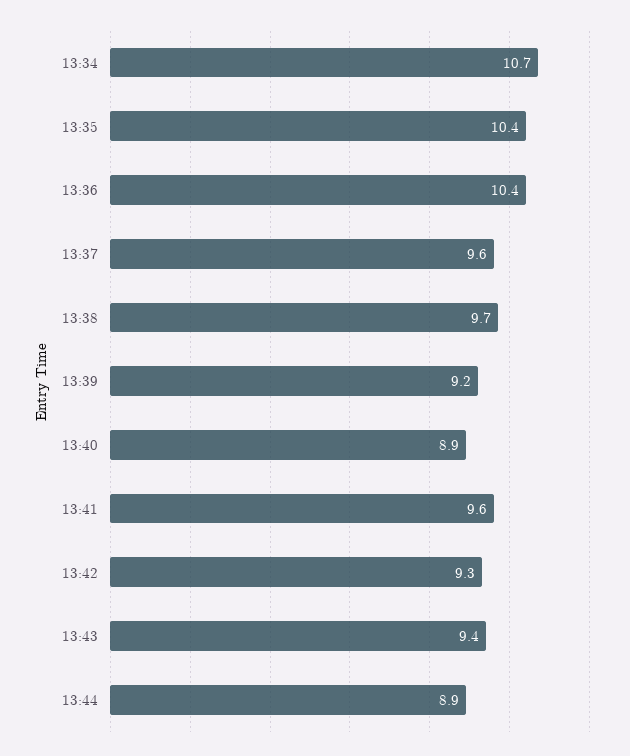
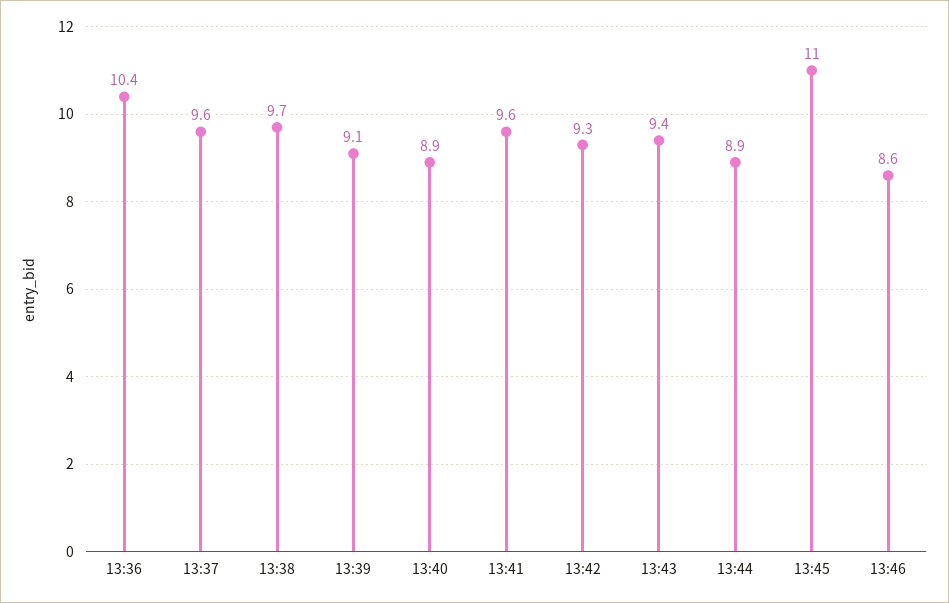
13:34: 10.7 -> none
13:35: 10.4 -> none
13:39: 9.2 -> 9.1
13:45: none -> 11
13:46: none -> 8.6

_ _ _ _

■ **EXERCISE PROMPT**
Say how many lines in the listing above include "none". Give nothing but the number.

■ **REPLY**
4